═══ Data to use ═══
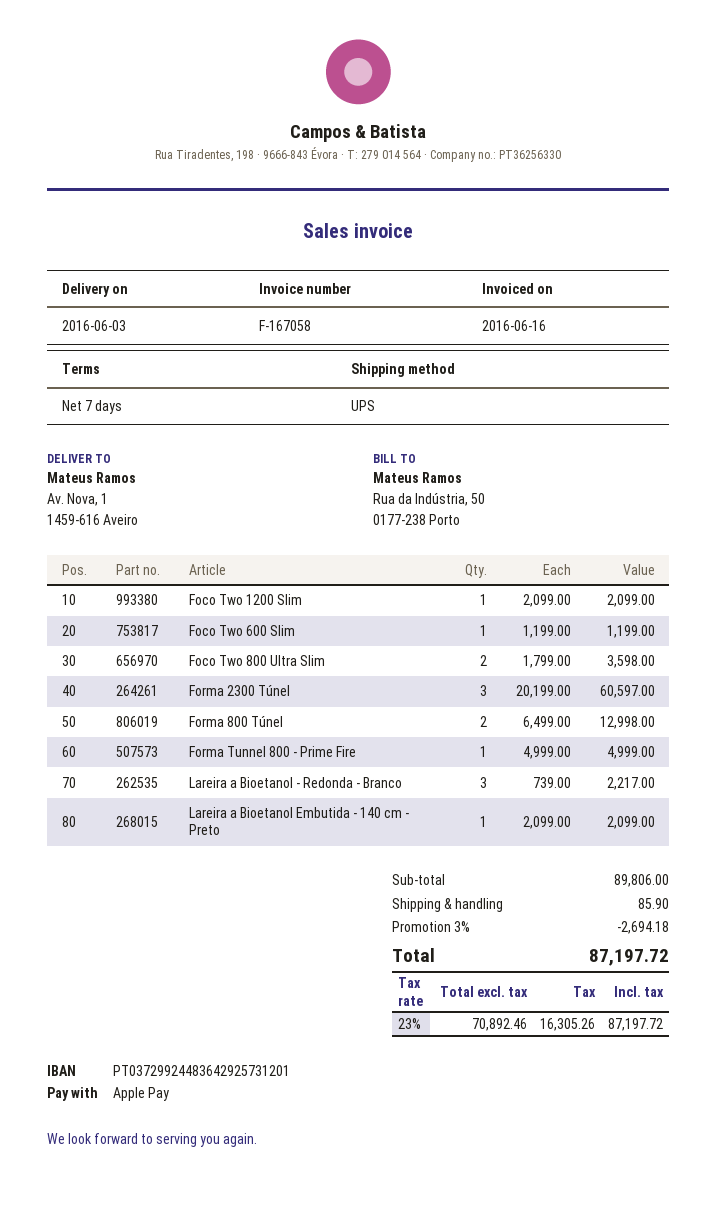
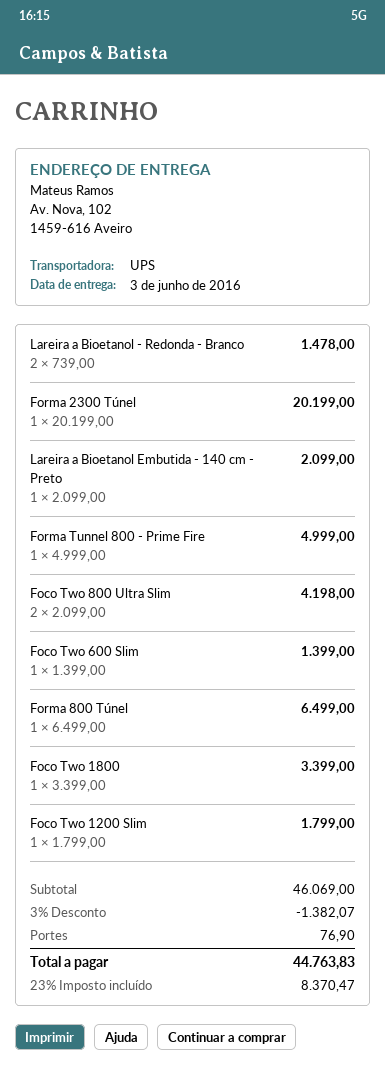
ship to: Av. Nova, 1, 1459-616 Aveiro -> Av. Nova, 102, 1459-616 Aveiro
Foco Two 1200 Slim: 1 x 2099.00 = 2099.00 -> 1 x 1799.00 = 1799.00
Foco Two 600 Slim: 1 x 1199.00 = 1199.00 -> 1 x 1399.00 = 1399.00
Foco Two 800 Ultra Slim: 2 x 1799.00 = 3598.00 -> 2 x 2099.00 = 4198.00
Forma 2300 Túnel: 3 x 20199.00 = 60597.00 -> 1 x 20199.00 = 20199.00
Forma 800 Túnel: 2 x 6499.00 = 12998.00 -> 1 x 6499.00 = 6499.00
Lareira a Bioetanol - Redonda - Branco: 3 x 739.00 = 2217.00 -> 2 x 739.00 = 1478.00
Foco Two 1800: none -> 1 x 3399.00 = 3399.00
subtotal: 89806.00 -> 46069.00
discount: 3% = 2694.18 -> 3% = 1382.07
shipping: 85.90 -> 76.90
tax: 23% = 16305.26 -> 23% = 8370.47
total: 87197.72 -> 44763.83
═══
● **Task to complete**: Please find every line in the records that contains the word "Túnel", and copy it out.

● **Output below**:
Forma 2300 Túnel: 3 x 20199.00 = 60597.00 -> 1 x 20199.00 = 20199.00
Forma 800 Túnel: 2 x 6499.00 = 12998.00 -> 1 x 6499.00 = 6499.00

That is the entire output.